───── The input ─────

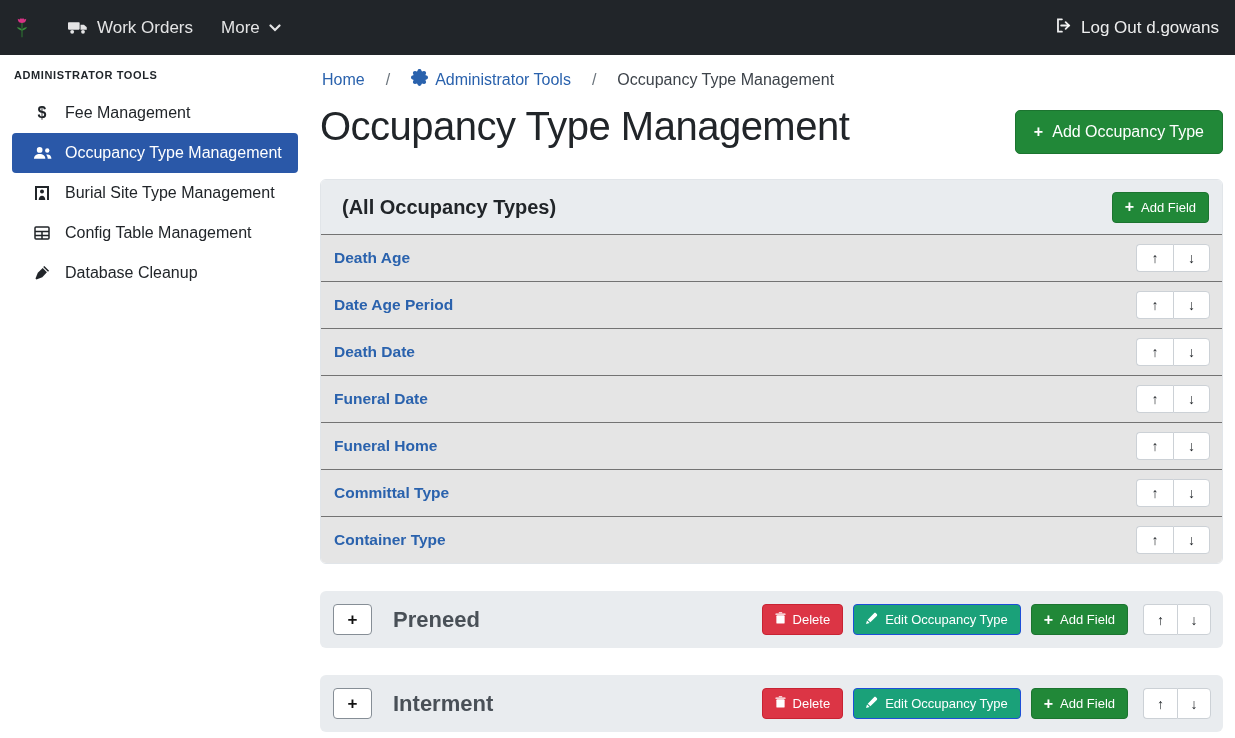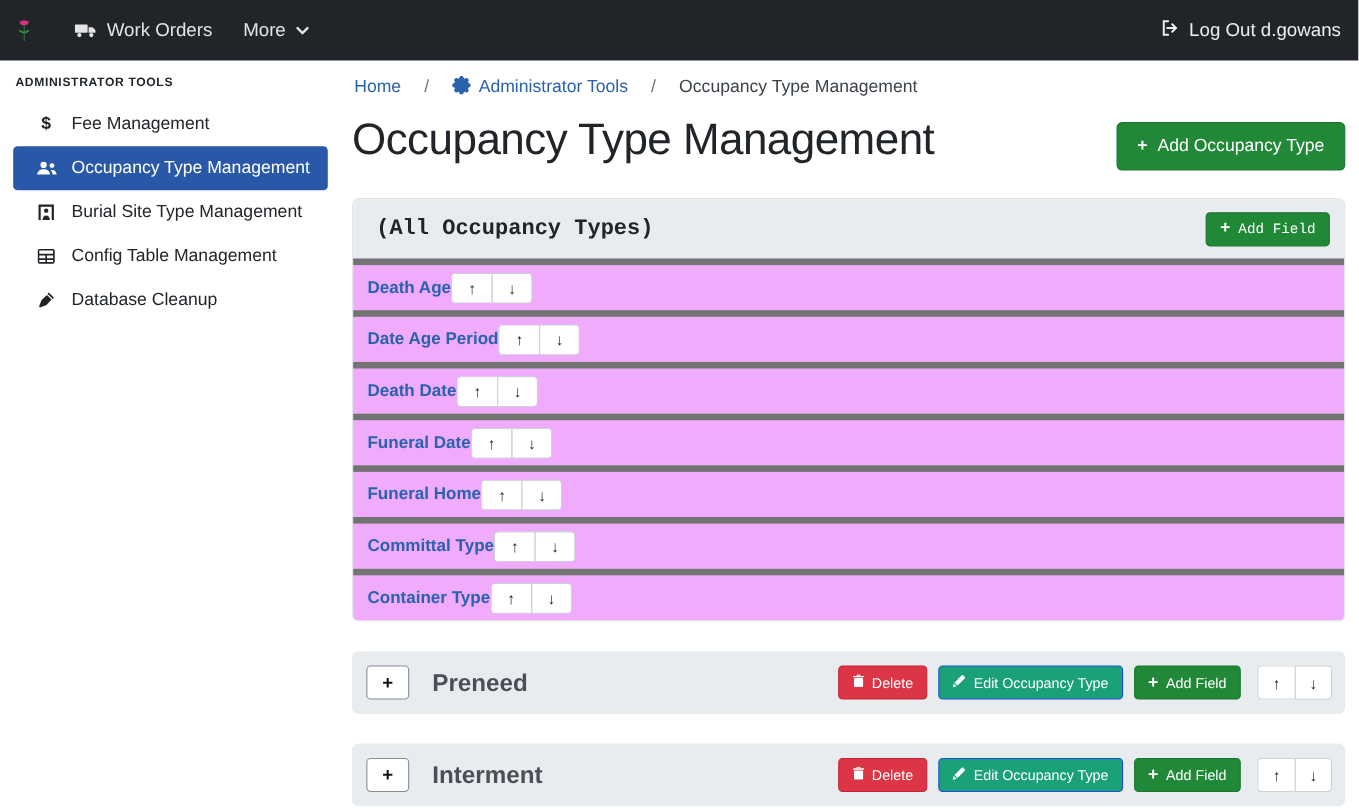--- a/index.html
+++ b/index.html
@@ -40,25 +40,25 @@
   .crumb-current { color:#3d434a; }
 
   .title-row { display:flex; justify-content:space-between; align-items:flex-start; margin-top:14px; }
   .page-title { font-size:40px; font-weight:500; color:#212529; letter-spacing:-.5px; }
   .btn-add-type { background:#218838; border:1px solid #1c7430; color:#fff; font-size:16px; padding:0 18px; height:44px; border-radius:5px; display:flex; align-items:center; gap:9px; cursor:pointer; margin-top:6px; }
 
   .plus-glyph { font-weight:700; font-size:16px; line-height:1; }
 
   
   .card { margin-top:25px; border:1px solid #e1e5e9; border-radius:6px; overflow:hidden; }
-  .card-header { background:#e9ecef; display:flex; align-items:center; justify-content:space-between; padding:11px 13px 11px 21px; height:54px;font-family:Liberation Mono, monospace; }
+  .card-header { background:#e9ecef; display:flex; align-items:center; justify-content:space-between; padding:11px 13px 11px 21px; height:54px; }
   .card-title { font-size:20px; font-weight:600; color:#212529; }
   .btn-sm-green { background:#218838; border:1px solid #1c7430; color:#fff; font-size:13px; padding:0 12px; height:31px; border-radius:4px; display:flex; align-items:center; gap:7px; cursor:pointer; }
 
-  .field-row { background:#f0abfc; display:flex; align-items:center; height:47px; padding:0 12px 0 13px; border-top:6px solid #737373; }
+  .field-row { background:#e5e5e5; display:flex; align-items:center; justify-content:space-between; height:47px; padding:0 12px 0 13px; border-top:1px solid #737373; }
   .field-row:first-of-type { border-top:none; }
   .field-link { color:#2a62ad; font-size:15.5px; font-weight:700; cursor:pointer; }
 
   .arrow-group { display:flex; }
   .arrow-btn { width:37px; height:28px; background:#fff; border:1px solid #ccd1d6; color:#212529; font-size:14px; display:flex; align-items:center; justify-content:center; cursor:pointer; }
   .arrow-btn:first-child { border-radius:4px 0 0 4px; border-right:none; }
   .arrow-btn:last-child { border-radius:0 4px 4px 0; }
 
   
   .type-section { margin-top:27px; background:#e9ecef; border-radius:6px; height:57px; padding:0 12px 0 13px; display:flex; align-items:center; }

─────

> [Activity]:
Your reply is the full set of entries reproduced exactly, with images omitted.

> [Expected output]:
--- a/index.html
+++ b/index.html
@@ -40,25 +40,25 @@
   .crumb-current { color:#3d434a; }
 
   .title-row { display:flex; justify-content:space-between; align-items:flex-start; margin-top:14px; }
   .page-title { font-size:40px; font-weight:500; color:#212529; letter-spacing:-.5px; }
   .btn-add-type { background:#218838; border:1px solid #1c7430; color:#fff; font-size:16px; padding:0 18px; height:44px; border-radius:5px; display:flex; align-items:center; gap:9px; cursor:pointer; margin-top:6px; }
 
   .plus-glyph { font-weight:700; font-size:16px; line-height:1; }
 
   
   .card { margin-top:25px; border:1px solid #e1e5e9; border-radius:6px; overflow:hidden; }
-  .card-header { background:#e9ecef; display:flex; align-items:center; justify-content:space-between; padding:11px 13px 11px 21px; height:54px;font-family:Liberation Mono, monospace; }
+  .card-header { background:#e9ecef; display:flex; align-items:center; justify-content:space-between; padding:11px 13px 11px 21px; height:54px; }
   .card-title { font-size:20px; font-weight:600; color:#212529; }
   .btn-sm-green { background:#218838; border:1px solid #1c7430; color:#fff; font-size:13px; padding:0 12px; height:31px; border-radius:4px; display:flex; align-items:center; gap:7px; cursor:pointer; }
 
-  .field-row { background:#f0abfc; display:flex; align-items:center; height:47px; padding:0 12px 0 13px; border-top:6px solid #737373; }
+  .field-row { background:#e5e5e5; display:flex; align-items:center; justify-content:space-between; height:47px; padding:0 12px 0 13px; border-top:1px solid #737373; }
   .field-row:first-of-type { border-top:none; }
   .field-link { color:#2a62ad; font-size:15.5px; font-weight:700; cursor:pointer; }
 
   .arrow-group { display:flex; }
   .arrow-btn { width:37px; height:28px; background:#fff; border:1px solid #ccd1d6; color:#212529; font-size:14px; display:flex; align-items:center; justify-content:center; cursor:pointer; }
   .arrow-btn:first-child { border-radius:4px 0 0 4px; border-right:none; }
   .arrow-btn:last-child { border-radius:0 4px 4px 0; }
 
   
   .type-section { margin-top:27px; background:#e9ecef; border-radius:6px; height:57px; padding:0 12px 0 13px; display:flex; align-items:center; }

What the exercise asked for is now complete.